MODEL_DIR = "fine-tuned-flipkart-model"
MAX_LENGTH = 128
NUM_EPOCHS = 12
BATCH_SIZE = 8

# -------------------------
# 1. Load CSV & basic checks
# -------------------------
df = pd.read_csv(CSV_PATH)
print("Columns found:", df.columns.tolist())

# Keep only expected labels
df = df[df[label_column].isin(["positive", "neutral", "negative"])].copy()
print("Value counts:", df[label_column].value_counts())

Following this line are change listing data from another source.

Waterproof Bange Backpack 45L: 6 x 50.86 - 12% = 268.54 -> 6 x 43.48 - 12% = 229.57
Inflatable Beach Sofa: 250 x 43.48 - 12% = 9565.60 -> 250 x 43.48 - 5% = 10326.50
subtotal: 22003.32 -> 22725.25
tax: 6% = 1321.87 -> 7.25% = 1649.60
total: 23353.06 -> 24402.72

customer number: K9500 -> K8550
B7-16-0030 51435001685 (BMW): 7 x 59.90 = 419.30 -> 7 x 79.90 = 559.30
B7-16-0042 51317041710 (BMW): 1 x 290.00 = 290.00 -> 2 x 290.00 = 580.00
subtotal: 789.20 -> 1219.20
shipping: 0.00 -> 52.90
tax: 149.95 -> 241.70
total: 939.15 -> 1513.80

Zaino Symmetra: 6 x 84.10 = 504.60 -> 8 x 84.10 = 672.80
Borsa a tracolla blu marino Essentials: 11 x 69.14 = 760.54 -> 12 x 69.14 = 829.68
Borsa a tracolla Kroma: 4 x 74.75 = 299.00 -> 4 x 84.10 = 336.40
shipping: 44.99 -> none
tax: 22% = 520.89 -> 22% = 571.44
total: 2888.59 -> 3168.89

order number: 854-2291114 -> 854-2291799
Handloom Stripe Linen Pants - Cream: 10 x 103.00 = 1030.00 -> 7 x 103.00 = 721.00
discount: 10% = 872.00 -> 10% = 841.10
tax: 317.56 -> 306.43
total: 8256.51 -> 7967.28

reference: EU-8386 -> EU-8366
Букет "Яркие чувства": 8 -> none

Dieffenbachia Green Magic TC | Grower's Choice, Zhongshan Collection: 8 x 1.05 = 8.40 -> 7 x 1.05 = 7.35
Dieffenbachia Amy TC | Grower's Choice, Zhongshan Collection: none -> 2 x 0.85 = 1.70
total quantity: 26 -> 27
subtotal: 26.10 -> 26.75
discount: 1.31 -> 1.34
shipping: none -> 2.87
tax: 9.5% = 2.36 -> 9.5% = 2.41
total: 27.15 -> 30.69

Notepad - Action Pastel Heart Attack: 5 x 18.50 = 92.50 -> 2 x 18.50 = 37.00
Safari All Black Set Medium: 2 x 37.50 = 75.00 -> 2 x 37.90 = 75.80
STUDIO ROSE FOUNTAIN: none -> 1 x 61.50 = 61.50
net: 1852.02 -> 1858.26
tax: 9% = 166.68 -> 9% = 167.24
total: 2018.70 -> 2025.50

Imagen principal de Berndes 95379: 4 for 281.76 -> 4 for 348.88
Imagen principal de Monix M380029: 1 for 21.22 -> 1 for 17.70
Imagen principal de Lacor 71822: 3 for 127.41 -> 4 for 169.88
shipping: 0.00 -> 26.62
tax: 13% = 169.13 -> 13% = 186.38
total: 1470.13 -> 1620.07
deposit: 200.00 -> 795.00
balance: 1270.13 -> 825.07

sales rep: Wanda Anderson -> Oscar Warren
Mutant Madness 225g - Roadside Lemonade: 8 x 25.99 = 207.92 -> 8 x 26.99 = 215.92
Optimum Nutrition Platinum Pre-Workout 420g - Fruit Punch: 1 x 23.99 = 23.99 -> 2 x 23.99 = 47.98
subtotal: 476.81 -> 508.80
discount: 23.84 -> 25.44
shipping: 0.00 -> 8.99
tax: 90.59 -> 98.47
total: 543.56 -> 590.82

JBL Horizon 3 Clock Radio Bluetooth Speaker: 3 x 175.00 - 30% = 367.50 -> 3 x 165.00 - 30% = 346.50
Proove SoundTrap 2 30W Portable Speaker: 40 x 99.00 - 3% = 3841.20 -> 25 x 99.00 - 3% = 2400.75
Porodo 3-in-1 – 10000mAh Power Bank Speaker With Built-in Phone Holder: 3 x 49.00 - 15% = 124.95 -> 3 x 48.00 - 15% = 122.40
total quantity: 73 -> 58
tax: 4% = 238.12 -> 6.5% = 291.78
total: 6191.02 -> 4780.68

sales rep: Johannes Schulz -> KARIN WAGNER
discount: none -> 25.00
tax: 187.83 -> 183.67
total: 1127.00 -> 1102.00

# -------------------------
# 2. Balance dataset (optional)
# -------------------------
samples_per_class = min(df[label_column].value_counts().min(), 200)
df_balanced = (
    df.groupby(label_column, group_keys=False)
      .apply(lambda x: x.sample(samples_per_class, random_state=42))
      .reset_index(drop=True)
)
print("Balanced counts:", df_balanced[label_column].value_counts())

# -------------------------
# 3. Encode labels
# -------------------------
label_encoder = LabelEncoder()
df_balanced["label"] = label_encoder.fit_transform(df_balanced[label_column])
joblib.dump(label_encoder, "label_encoder.pkl")
print("Classes:", label_encoder.classes_)

# -------------------------
# 4. Train/test split
# -------------------------
train_df, test_df = train_test_split(
    df_balanced, test_size=0.2, stratify=df_balanced["label"], random_state=42
)

# -------------------------
# 5. Tokenize
# -------------------------
train_dataset = Dataset.from_pandas(train_df.reset_index(drop=True))
test_dataset = Dataset.from_pandas(test_df.reset_index(drop=True))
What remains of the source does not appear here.